Pilon noted three of the prizes he won at the national competition were for animal mounts he created for customers — “so that shows we work as hard on other people’s (projects) as we do on our own.”

While hunters are his main customers, Pilon has also reworked hides from road-kill, such as a young fawn he’s depicted as if asleep in a meadow, amid wildflowers. People are occasionally aghast that the fawn was shot — until Pilon explains it wasn’t.

The taxidermist, who also creates rock and other animal habitat, stressed that he won’t work on hides unless hunters bring in documentation to show the animal was shot legally, with a valid permit and hunting licence.

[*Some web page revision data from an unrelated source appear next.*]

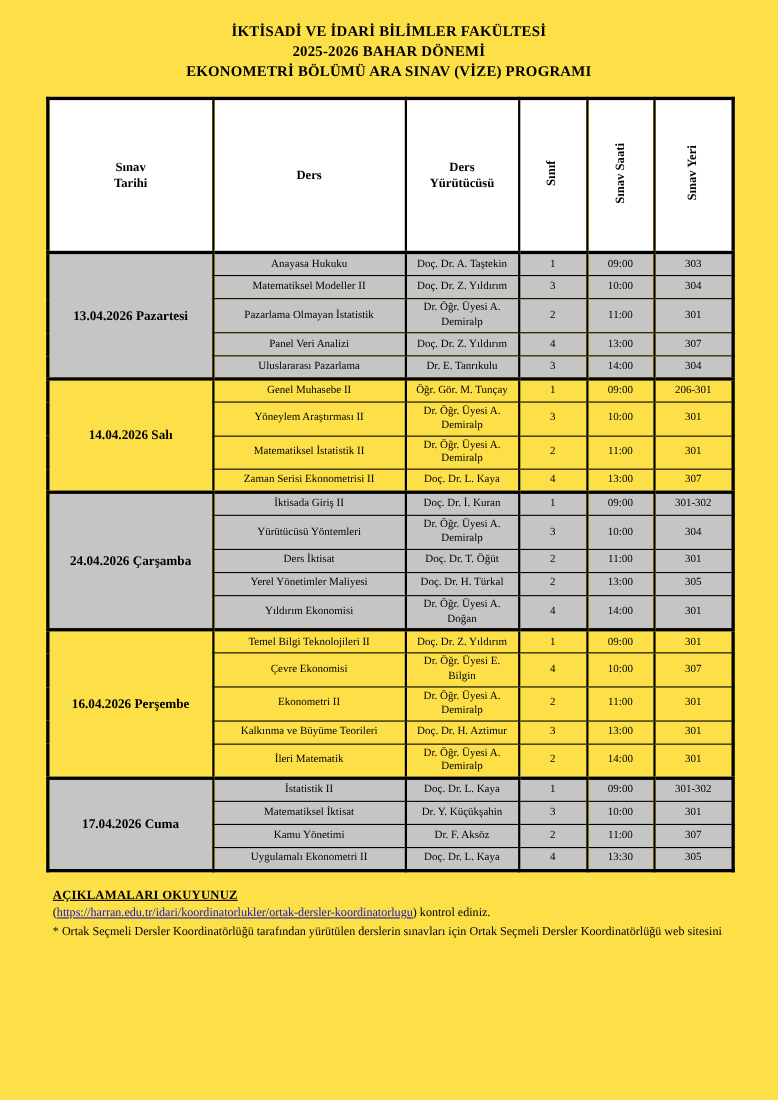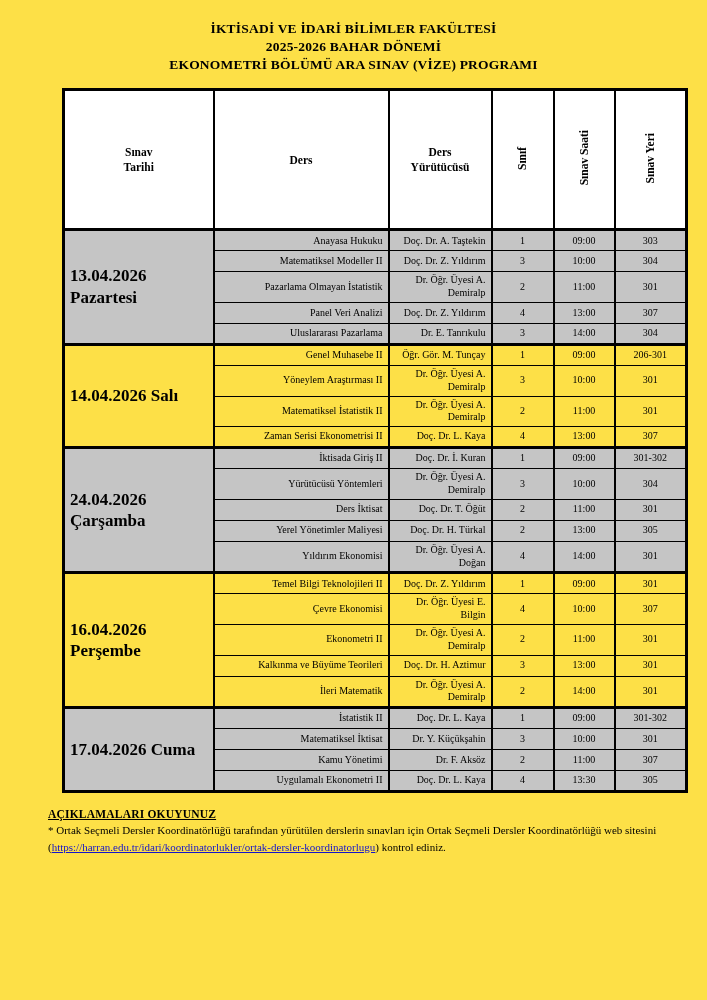--- a/index.html
+++ b/index.html
@@ -17,21 +17,21 @@
   }
   .title-block {
     padding-top: 20px;
     text-align: center;
     font-weight: bold;
     font-size: 13.5px;
     line-height: 1.32;
     letter-spacing: 0.2px;
   }
   table.schedule {
-    margin: 15px 0 0 62px;
+    margin: 15px 0 0 42px;
     width: 623px;
     border-collapse: collapse;
     table-layout: fixed;
     border: 3px solid #000;
   }
   .schedule th, .schedule td {
     border: 1px solid #000;
     border-left-width: 2px;
     border-right-width: 2px;
     padding: 2px 5px;
@@ -53,24 +53,24 @@
     display: inline-block;
     writing-mode: vertical-rl;
     transform: rotate(180deg);
     white-space: nowrap;
     font-weight: bold;
     font-size: 11.5px;
   }
   .schedule tbody tr { height: 21px; }
   .schedule td.date-cell {
     font-weight: bold;
-    font-size: 17px;
-    text-align: left;
-  }
-  .schedule td.course-cell, .schedule td.instructor-cell { text-align: right; }
+    font-size: 12px;
+    text-align: center;
+  }
+  .schedule td.course-cell, .schedule td.instructor-cell { text-align: center; }
   .schedule td.class-cell, .schedule td.time-cell, .schedule td.room-cell { text-align: center; }
   .schedule tr.group-start td { border-top: 3px solid #000; }
   .schedule tr.shaded td { background: var(--shade, #c5c5c5); }
   .footer {
     margin: 13px 0 0 48px;
     width: 652px;
     font-size: 11px;
     line-height: 1.4;
   }
   .footer-heading {
@@ -283,19 +283,19 @@
           <td class="instructor-cell">Doç. Dr. L. Kaya</td>
           <td class="class-cell">4</td>
           <td class="time-cell">13:30</td>
           <td class="room-cell">305</td>
         </tr>
       </tbody>
   </table>
 
   <div class="footer">
     <div class="footer-heading">AÇIKLAMALARI OKUYUNUZ</div>
-    <div class="footer-note">* Ortak Seçmeli Dersler Koordinatörlüğü tarafından yürütülen derslerin sınavları için Ortak Seçmeli Dersler Koordinatörlüğü web sitesini</div>
     <div class="footer-note">
       <span>(</span><a href="#">https://harran.edu.tr/idari/koordinatorlukler/ortak-dersler-koordinatorlugu</a><span>) kontrol ediniz.</span>
     </div>
+    <div class="footer-note">* Ortak Seçmeli Dersler Koordinatörlüğü tarafından yürütülen derslerin sınavları için Ortak Seçmeli Dersler Koordinatörlüğü web sitesini</div>
   </div>
 
 </div>
 
 </body></html>

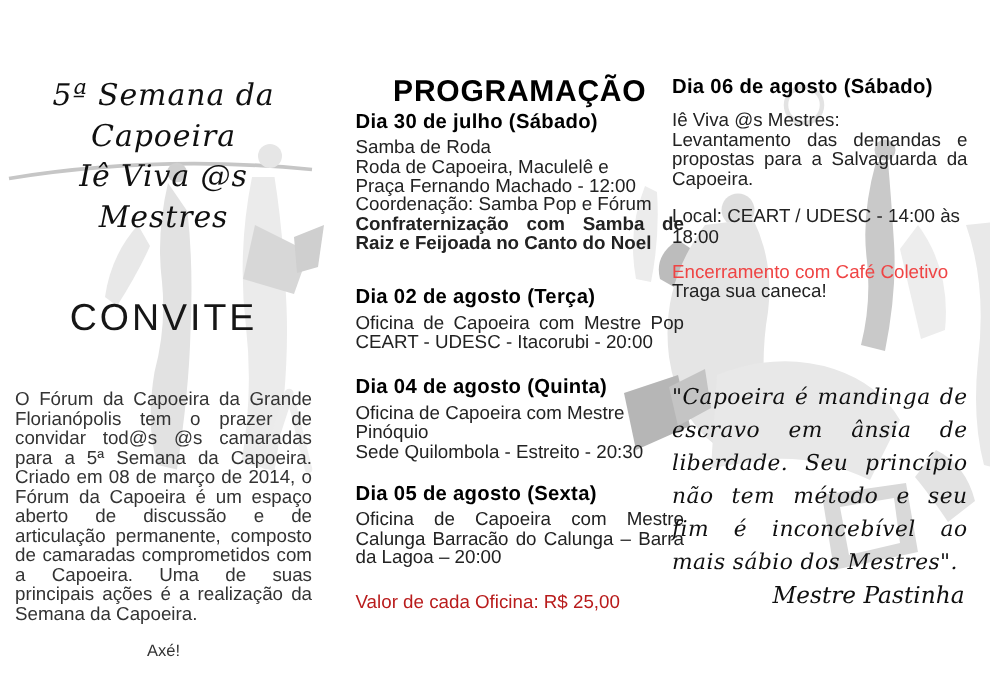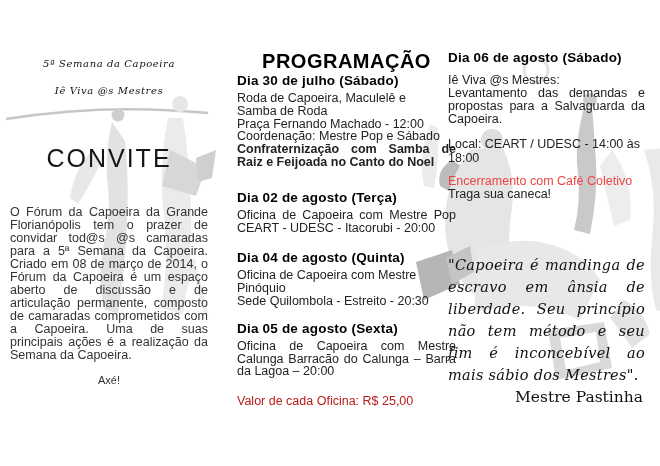--- a/index.html
+++ b/index.html
@@ -9,21 +9,21 @@
   }
   .wm { position:absolute; left:0; top:0; width:660px; height:466px; }
   .col { position:absolute; top:50px; }
   .col-left  { left:8px;   width:202px; }
   .col-mid   { left:237px; width:219px; }
   .col-right { left:448px; width:197px; }
 
   
   .script-title {
     font-family:"DejaVu Serif", serif; font-style:italic; font-weight:500;
-    font-size:10px; line-height:27px; text-align:center; letter-spacing:0.6px; color:#101010;
+    font-size:20px; line-height:27px; text-align:center; letter-spacing:0.6px; color:#101010;
   }
   .convite {
     margin:40px 0 0; font-weight:400; font-size:25px; letter-spacing:2px;
     text-align:center; color:#161616; font-family:Liberation Sans, sans-serif;
   }
   .invite-body {
     margin:33px 2px 0; font-size:12.5px; line-height:13px;
     text-align:justify; color:#333333;
   }
   .axe { margin-top:12px; text-align:center; font-size:11px; color:#333333; }
@@ -48,21 +48,21 @@
   .loc { margin-top:11px; font-size:12.5px; color:#222222; }
   .closing1 { margin-top:10px; font-size:12.5px; line-height:13px; color:#ef4444; }
   .closing2 { font-size:12.5px; line-height:13px; color:#222222; }
   .quote {
     margin:53px 0 0; font-family:"DejaVu Serif", serif; font-style:italic;
     font-size:14.5px; line-height:22px; letter-spacing:0.3px;
     text-align:justify; color:#101010;
   }
   .author {
     margin-top:2px; text-align:right; padding-right:2px;
-    font-family:"DejaVu Serif", serif; font-size:15.5px; color:#101010;
+    font-family:"DejaVu Serif", serif; font-style:italic; font-size:15.5px; color:#101010;
   }
 </style>
 </head>
 <body>
 
 <div class="sheet">
 
   <svg class="wm" viewBox="0 0 660 466" aria-hidden="true">
     <g>
       <path d="M6 119 Q105 103 208 113" stroke="#c6c6c6" stroke-width="2.5" fill="none"></path>
@@ -107,24 +107,24 @@
     <h1 class="convite">CONVITE</h1>
     <p class="invite-body">O Fórum da Capoeira da Grande Florianópolis tem o prazer de convidar tod@s @s camaradas para a 5ª Semana da Capoeira. Criado em 08 de março de 2014, o Fórum da Capoeira é um espaço aberto de discussão e de articulação permanente, composto de camaradas comprometidos com a Capoeira. Uma de suas principais ações é a realização da Semana da Capoeira.</p>
     <div class="axe">Axé!</div>
   </section>
 
   <section class="col col-mid">
     <h2 class="prog">PROGRAMAÇÃO</h2>
 
     <div class="ev-1">
       <div class="day">Dia 30 de julho (Sábado)</div>
+      <div class="ln">Samba de Roda</div>
       <div class="ln">Roda de Capoeira, Maculelê e</div>
-      <div class="ln">Samba de Roda</div>
       <div class="ln">Praça Fernando Machado - 12:00</div>
-      <div class="ln">Coordenação: Mestre Pop e Sábado</div>
+      <div class="ln">Coordenação: Samba Pop e Fórum</div>
     </div>
     <p class="block just gap-extra">Confraternização com Samba de Raiz e Feijoada no Canto do Noel</p>
 
     <div class="ev-2">
       <div class="day">Dia 02 de agosto (Terça)</div>
       <p class="block just">Oficina de Capoeira com Mestre Pop CEART - UDESC - Itacorubi - 20:00</p>
     </div>
 
     <div class="ev-3">
       <div class="day">Dia 04 de agosto (Quinta)</div>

He admits one of the three teenage daughters he’s raising with his wife had strong anti-hunting views — until she started seeing a boy who is a hunter. “I always told her, ‘Be careful what you say,’ ” because you might someday think otherwise.

The only animals Pilon won’t work on are people’s deceased pets.

He recalls one devastated man called him up recently to ask him to preserve his dog after it was killed by a car. “I just about broke down and did it,” but in the end he declined.

Pilon explains, as a pet owner himself, he would find it emotionally difficult. “And without knowing your pet’s personality, it would be very hard to recreate it.”